Monday, October 28, 2019

Former safety manager sentenced for lying & conspiracy to obstruct justice





This is the culmination of a workplace fatality that occurred seven years ago. We have posted numerous incidents over the years. Here is the latest.

An ex-manager at aluminium company in the USA who tried to hide from investigators the circumstances of an employee’s death in 2012 was given three months home confinement for his role in the attempted cover-up.

Former plant safety coordinator and human resources director (name removed), at sentencing one day during the week of October 2019 in federal court, was also fined $1,000 and placed on three years of supervised release when his house arrest expires.

His home confinement will be monitored electronically.

The defendant , pleaded guilty July 2019 to a charge of conspiracy to obstruct justice after initially facing charges that also included obstruction of justice, obstruction of proceedings and making false statements to law enforcement.

In additional the former plant manager was sentenced during the 2nd week of October 2019 to five months in prison, fined $20,000 and given three years of supervised release for his part trying to hide details from the U.S. Occupational Safety and Health Administration.

The former plant manager also pleaded guilty to a charge of conspiracy to obstruct justice. He had originally faced the same charges as the former safety manager minus making false statements to law enforcement charge.

The charges stemmed from an investigation into the 2012 death of an aluminium worker .

The aluminium worker was killed October 2012, during an incident at the plant when two metal racks stacked on top of each other, weighing between 4,000 and 5,000 pounds, tipped over onto him and another employee. The two men were pushing the racks on a roller conveyor system, according to a police report.

OSHA began its investigation Oct. 31, 2012, and learned of multiple emails concerning safety issues with the roller system.

The former plant manager and the former safety manager devised a plan to lie to an OSHA investigator, an indictment against the pair states. They persuaded employees, by suggesting their jobs might be in jeopardy, to draft statements recanting previous emails about safety issues, according to the indictment. Also during an interview with OSHA, the former safety manager gave false information about safety issues, the indictment states.

The aluminium company, which has a foreign parent company, pleaded guilty in April 2019 to a charge of misprision of a felony in connection with a conspiracy to obstruct justice related to the OSHA investigation, according to the U.S. Attorney’s Office. Misprision is the deliberate concealment of one’s knowledge of a treasonable act or a felony.

When the company was sentenced in August, it was fined $250,000 and placed on three years of probation.

Prosecutors alleged the aluminium company, through its employees, concealed felony obstruction of justice offenses from aluminium company management in (the foreign country) and didn’t tell law enforcement of those offenses.
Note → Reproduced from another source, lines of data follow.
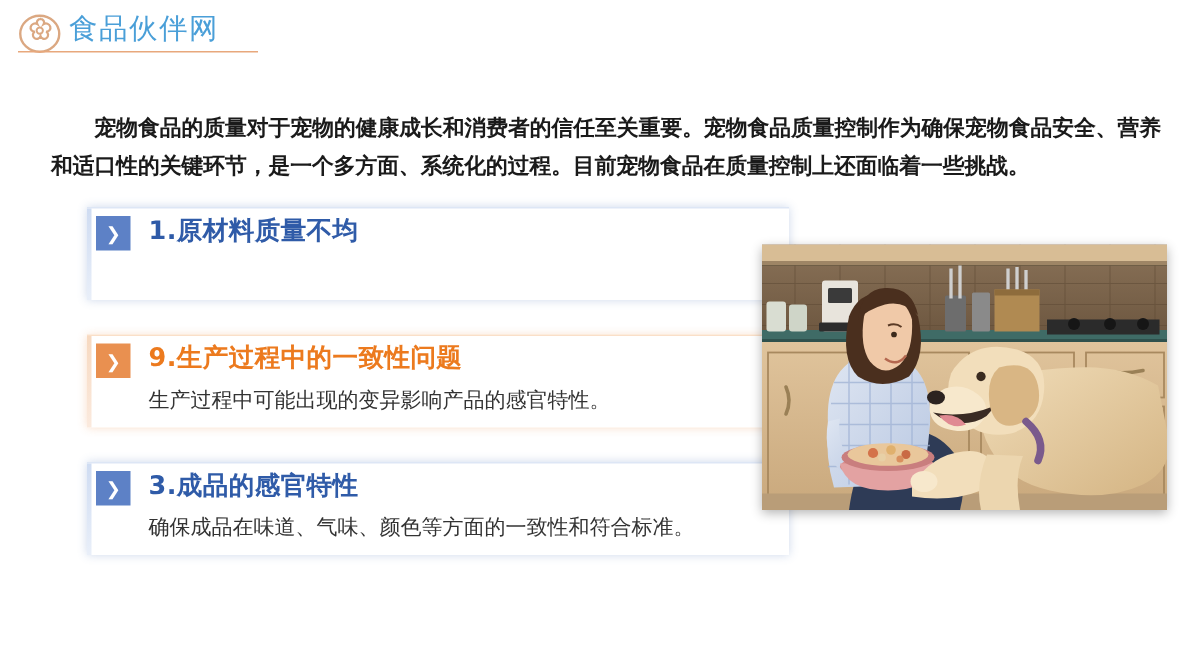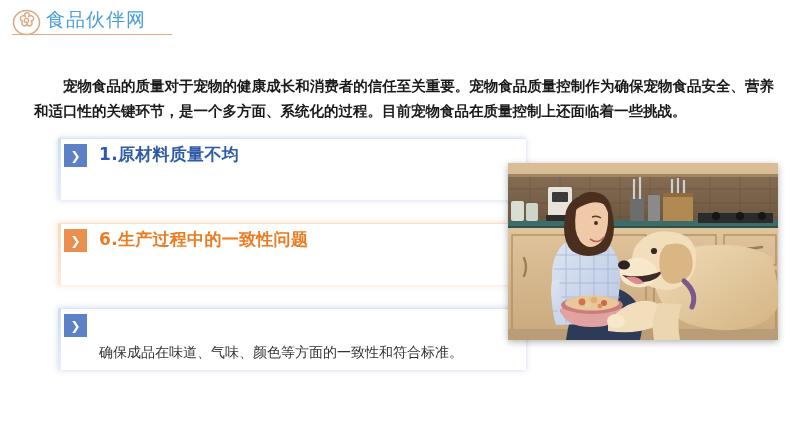--- a/index.html
+++ b/index.html
@@ -190,26 +190,28 @@
 
   <div class="card blue">
     <div class="edge"></div>
     <div class="badge blue">❯</div>
     <div class="card-title blue">1.原材料质量不均</div>
   </div>
 
   <div class="card orange">
     <div class="edge"></div>
     <div class="badge orange">❯</div>
-    <div class="card-title orange">6.生产过程中的一致性问题</div>
+    <div class="card-title orange">9.生产过程中的一致性问题</div>
+    <div class="card-desc">生产过程中可能出现的变异影响产品的感官特性。</div>
   </div>
 
   <div class="card blue">
     <div class="edge"></div>
     <div class="badge blue">❯</div>
+    <div class="card-title blue">3.成品的感官特性</div>
     <div class="card-desc">确保成品在味道、气味、颜色等方面的一致性和符合标准。</div>
   </div>
 
 </div>
 
 <div id="photo">
   <svg width="270" height="177" viewBox="0 0 270 177">
     <defs>
       <linearGradient id="wallg" x1="0" y1="0" x2="0" y2="1">
         <stop offset="0" stop-color="#8a7258"></stop>

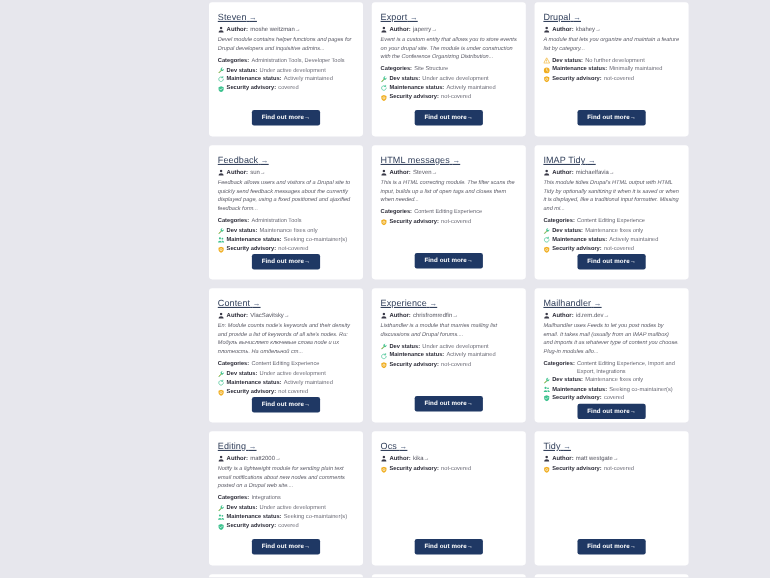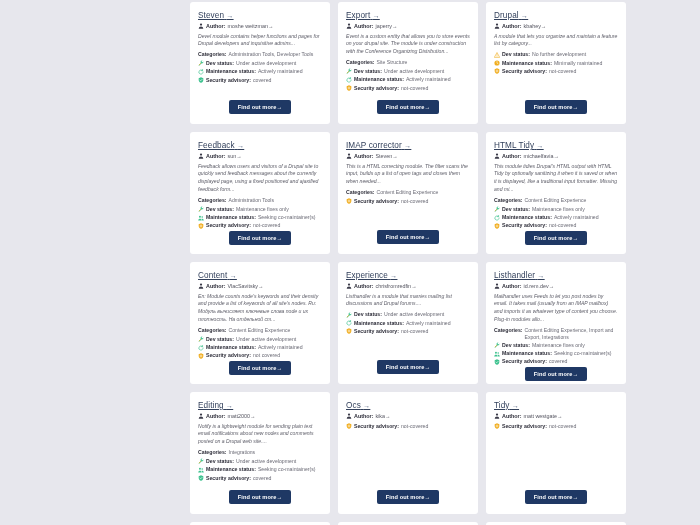--- a/index.html
+++ b/index.html
@@ -310,21 +310,21 @@
             </span>
             <span class="meta-label">Security advisory:</span>
             <span class="meta-val">not-covered</span>
           </div>
         </div>
         <div class="btn-wrap">
           <button class="btn">Find out more→</button>
         </div>
       </div>
       <div class="card">
-        <a class="card-title" href="#"><span>IMAP corrector</span> <span class="arw">→</span></a>
+        <a class="card-title" href="#"><span>HTML messages</span> <span class="arw">→</span></a>
         <div class="author-row">
           <span class="ico">
             <svg viewBox="0 0 16 16">
               <circle cx="8" cy="4" r="3" fill="#3a3a48"></circle>
               <path d="M2 15c0-3.3 2.7-5.5 6-5.5s6 2.2 6 5.5z" fill="#3a3a48"></path>
             </svg>
           </span>
           <span class="author-label">Author:</span>
           <span class="author-name"><span>Steven</span><span>→</span></span>
         </div>
@@ -343,21 +343,21 @@
             </span>
             <span class="meta-label">Security advisory:</span>
             <span class="meta-val">not-covered</span>
           </div>
         </div>
         <div class="btn-wrap">
           <button class="btn">Find out more→</button>
         </div>
       </div>
       <div class="card">
-        <a class="card-title" href="#"><span>HTML Tidy</span> <span class="arw">→</span></a>
+        <a class="card-title" href="#"><span>IMAP Tidy</span> <span class="arw">→</span></a>
         <div class="author-row">
           <span class="ico">
             <svg viewBox="0 0 16 16">
               <circle cx="8" cy="4" r="3" fill="#3a3a48"></circle>
               <path d="M2 15c0-3.3 2.7-5.5 6-5.5s6 2.2 6 5.5z" fill="#3a3a48"></path>
             </svg>
           </span>
           <span class="author-label">Author:</span>
           <span class="author-name"><span>michaelfavia</span><span>→</span></span>
         </div>
@@ -498,21 +498,21 @@
             </span>
             <span class="meta-label">Security advisory:</span>
             <span class="meta-val">not-covered</span>
           </div>
         </div>
         <div class="btn-wrap">
           <button class="btn">Find out more→</button>
         </div>
       </div>
       <div class="card">
-        <a class="card-title" href="#"><span>Listhandler</span> <span class="arw">→</span></a>
+        <a class="card-title" href="#"><span>Mailhandler</span> <span class="arw">→</span></a>
         <div class="author-row">
           <span class="ico">
             <svg viewBox="0 0 16 16">
               <circle cx="8" cy="4" r="3" fill="#3a3a48"></circle>
               <path d="M2 15c0-3.3 2.7-5.5 6-5.5s6 2.2 6 5.5z" fill="#3a3a48"></path>
             </svg>
           </span>
           <span class="author-label">Author:</span>
           <span class="author-name"><span>id.rem.dev</span><span>→</span></span>
         </div>

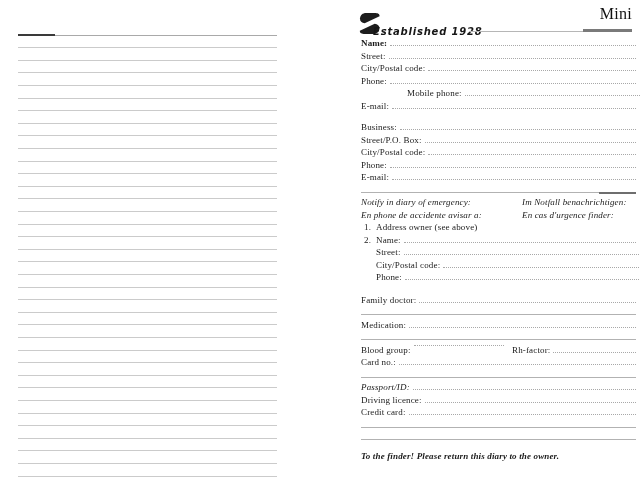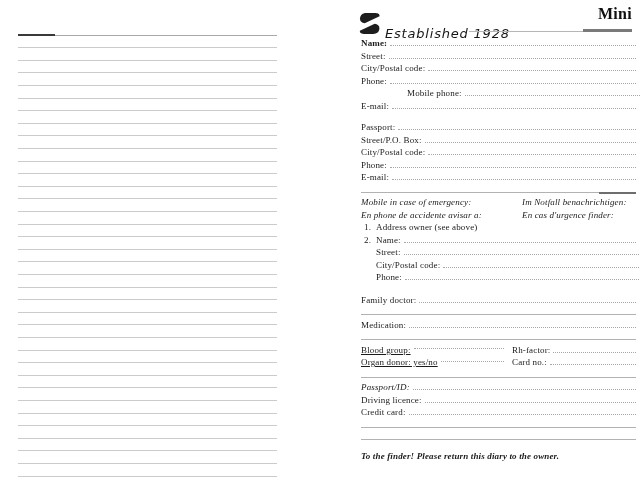--- a/index.html
+++ b/index.html
@@ -12,38 +12,38 @@
   .ruled-line.first{border-top-color:#a9a9a9;}
   .start-marker{position:absolute;left:0;top:-2px;width:37px;height:2.5px;background:#3a3a3a;}
 
   
   .right-page{position:absolute;left:357px;top:0;width:275px;height:497px;}
 
   .page-header{position:absolute;left:0;top:0;width:275px;height:36px;}
   .logo{position:absolute;left:2px;top:12px;width:23px;height:23px;}
   .brand{position:absolute;left:27px;top:10px;font-family:"DejaVu Sans",sans-serif;
          font-weight:700;font-size:19px;line-height:20px;letter-spacing:2px;color:#121212;}
-  .tagline{position:absolute;left:28px;top:26px;font-family:"DejaVu Sans",sans-serif;
-           font-style:italic;font-weight:400;font-size:13px;letter-spacing:0.8px;color:#161616;}
+  .tagline{position:absolute;left:16px;top:26px;font-family:"DejaVu Sans",sans-serif;
+           font-style:italic;font-weight:700;font-size:10px;letter-spacing:0.8px;color:#161616;}
   .header-rule{position:absolute;left:112px;right:0;top:30.5px;height:0;border-top:1px solid #b6b6b6;}
   .header-rule-dark{position:absolute;right:0;top:-2.5px;width:49px;height:2.5px;background:#7a7a7a;}
-  .page-size{position:absolute;right:0;top:6px;font-weight:700;font-size:16px;line-height:16px;
+  .page-size{position:absolute;right:0;top:6px;font-weight:400;font-size:16px;line-height:16px;
              letter-spacing:0.3px;color:#101010;}
 
   
   .row{position:absolute;left:4px;width:275px;height:12.5px;display:flex;align-items:flex-end;
        font-size:9px;line-height:10px;letter-spacing:0.15px;white-space:nowrap;}
   .row.bold{font-weight:700;}
   .row.italic{font-style:italic;}
   .label{display:inline-block;}
   .leader{flex:1 1 auto;min-width:6px;height:0;border-bottom:1px dotted #a8a8a8;margin:0 0 2px 3px;}
   .num{flex:0 0 12px;padding-left:3px;}
   .ruleline{position:absolute;left:0;right:0;bottom:2px;height:0;border-top:1px solid #b2b2b2;}
   .darkseg{position:absolute;right:0;bottom:0.5px;width:37px;height:2.5px;background:#6e6e6e;}
-  .col1{flex:0 0 143px;display:flex;align-items:center;margin-right:8px;text-decoration:underline;}
+  .col1{flex:0 0 143px;display:flex;align-items:flex-start;margin-right:8px;}
   .col2{flex:1 1 auto;display:flex;align-items:flex-end;}
   .col2text{position:absolute;left:161px;bottom:0;}
 </style>
 </head>
 <body>
 
 <div class="left-page" id="left-page">
     <div class="ruled-line first" style="top: 34.5px;">
       <div class="start-marker"></div>
     </div>
@@ -117,21 +117,21 @@
       </div>
       <div class="row field" style="top: 85.5px; margin-left: 46px;">
         <span class="label">Mobile phone:</span>
         <div class="leader"></div>
       </div>
       <div class="row field" style="top: 98px;">
         <span class="label">E-mail:</span>
         <div class="leader"></div>
       </div>
       <div class="row field" style="top: 119.5px;">
-        <span class="label">Passport:</span>
+        <span class="label">Business:</span>
         <div class="leader"></div>
       </div>
       <div class="row field" style="top: 132px; justify-content: center;">
         <span class="label">Street/P.O. Box:</span>
         <div class="leader"></div>
       </div>
       <div class="row field" style="top: 144.5px;">
         <span class="label">City/Postal code:</span>
         <div class="leader"></div>
       </div>
@@ -141,21 +141,21 @@
       </div>
       <div class="row field" style="top: 169.5px;">
         <span class="label">E-mail:</span>
         <div class="leader"></div>
       </div>
       <div class="row rule" style="top: 182px;">
         <div class="ruleline"></div>
         <div class="darkseg"></div>
       </div>
       <div class="row text2 italic" style="top: 194.5px;">
-        <span class="label">Mobile in case of emergency:</span>
+        <span class="label">Notify in diary of emergency:</span>
         <span class="label col2text">Im Notfall benachrichtigen:</span>
       </div>
       <div class="row text2 italic" style="top: 207px;">
         <span class="label">En phone de accidente avisar a:</span>
         <span class="label col2text">En cas d'urgence finder:</span>
       </div>
       <div class="row text" style="top: 219.5px;">
         <span class="num">1.</span>
         <span class="label">Address owner (see above)</span>
       </div>
@@ -194,24 +194,20 @@
         <div class="col1">
           <span class="label">Blood group:</span>
           <div class="leader"></div>
         </div>
         <div class="col2">
           <span class="label">Rh-factor:</span>
           <div class="leader"></div>
         </div>
       </div>
       <div class="row field2" style="top: 354.5px;">
-        <div class="col1">
-          <span class="label">Organ donor: yes/no</span>
-          <div class="leader"></div>
-        </div>
         <div class="col2">
           <span class="label">Card no.:</span>
           <div class="leader"></div>
         </div>
       </div>
       <div class="row rule" style="top: 367px;">
         <div class="ruleline"></div>
       </div>
       <div class="row field" style="top: 379.5px; font-style: italic;">
         <span class="label">Passport/ID:</span>

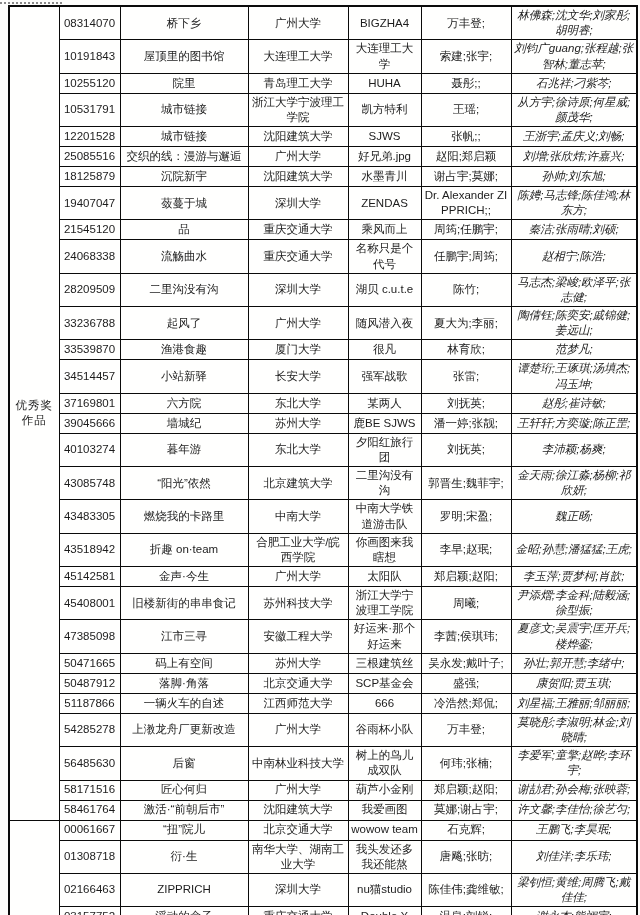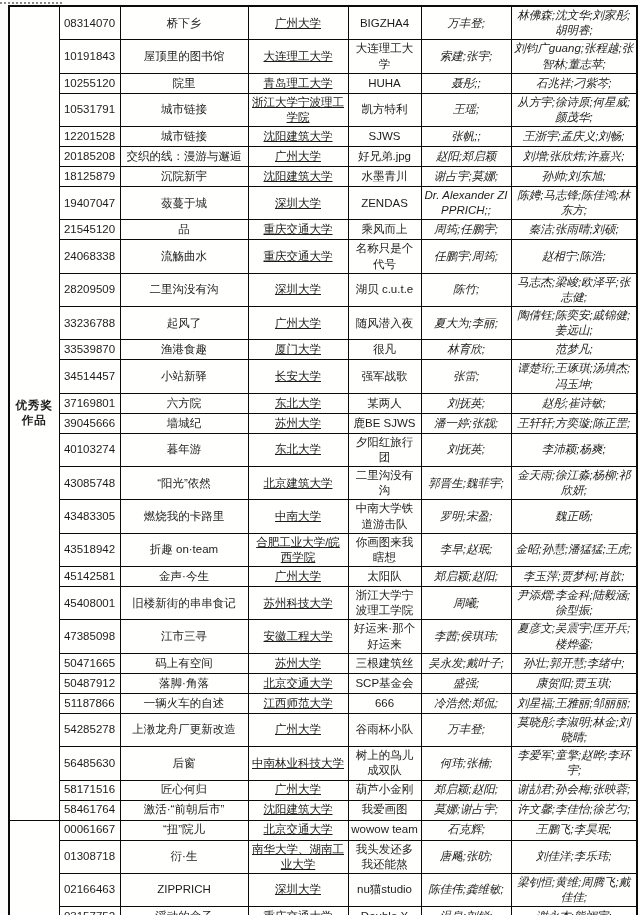--- a/index.html
+++ b/index.html
@@ -37,30 +37,29 @@
   col.c-id{width:61px;}
   col.c-title{width:128px;}
   col.c-school{width:100px;}
   col.c-team{width:73px;}
   col.c-advisor{width:90px;}
   col.c-members{width:126px;}
   td.label-cell{
     font-size:12px;
     letter-spacing:1px;
     border-bottom:2px solid #0a0a0a;
-    font-weight:bold;
   }
   td.cell-id{
     font-family:Liberation Sans, sans-serif;
     font-size:11.5px;letter-spacing:0;
   }
   td.cell-title{font-size:12px;}
-  td.cell-school{font-size:11.5px;text-decoration:underline;}
+  td.cell-school{font-size:11.5px;}
   td.cell-team{font-size:11.5px;}
-  td.cell-advisor{font-size:11.5px;font-style:italic;}
+  td.cell-advisor{font-size:11.5px;}
   td.cell-members{font-size:11.5px;font-style:italic;}
   tr{height:20px;}
   td.section-start{border-top:2px solid #0a0a0a;margin-left:48px;}
 </style>
 </head>
 <body>
 
 <div class="page">
   <div class="torn-edge"></div>
   <table class="entries">
@@ -109,21 +108,21 @@
         </tr>
         <tr>
           <td class="cell-id">12201528</td>
           <td class="cell-title">城市链接</td>
           <td class="cell-school">沈阳建筑大学</td>
           <td class="cell-team">SJWS</td>
           <td class="cell-advisor">张帆;;</td>
           <td class="cell-members">王浙宇;孟庆义;刘畅;</td>
         </tr>
         <tr>
-          <td class="cell-id">20185208</td>
+          <td class="cell-id">25085516</td>
           <td class="cell-title">交织的线：漫游与邂逅</td>
           <td class="cell-school">广州大学</td>
           <td class="cell-team">好兄弟.jpg</td>
           <td class="cell-advisor">赵阳;郑启颖</td>
           <td class="cell-members">刘增;张欣炜;许嘉兴;</td>
         </tr>
         <tr>
           <td class="cell-id">18125879</td>
           <td class="cell-title">沉院新宇</td>
           <td class="cell-school">沈阳建筑大学</td>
This took place between April 2016 and Jan. 1, 2018, according to the federal attorney’s office.

We offer our sincere condolences to the deceased worker’s family and friends. We also pray that the injured worker has recovered fully.

We purposely omit the company name and any worker’s name(s) if the incident involves an injury or a fatality. We try not to place blame on the company nor the worker. But with the hope that bringing awareness to these incidents will prevent recurrence. With that said, in this incident we anguished on ever post we made. The sentencing for both the former plant manager and former safety manager was not for the death of their coworker. But, for the cover-up and lying to the federal investigators on the incident. Through the investigation from OSHA it was found that both the former plant manager and former safety manager knew of this hazard prior to the fatal incident. Instead of correcting the hazard. They did nothing and one worker is dead and another was seriously injured.

Both of the former managers’ career as managers in our industry is done in our opinion. They have both been convicted of Federal crimes. The former plant manager received a prison sentence while the former safety manager received a sentencing of home confinement. Both received monetary fines and long probation terms. We hope at some point that both former managers will think what if. What if they fixed the known hazard. If they did none of the subsequent events would have happened. Their coworker would be alive, the managers' lives would be much different.

We pray that every reader remembers the poor choices that these former managers made and promise to always correct a safety hazard when you know about it.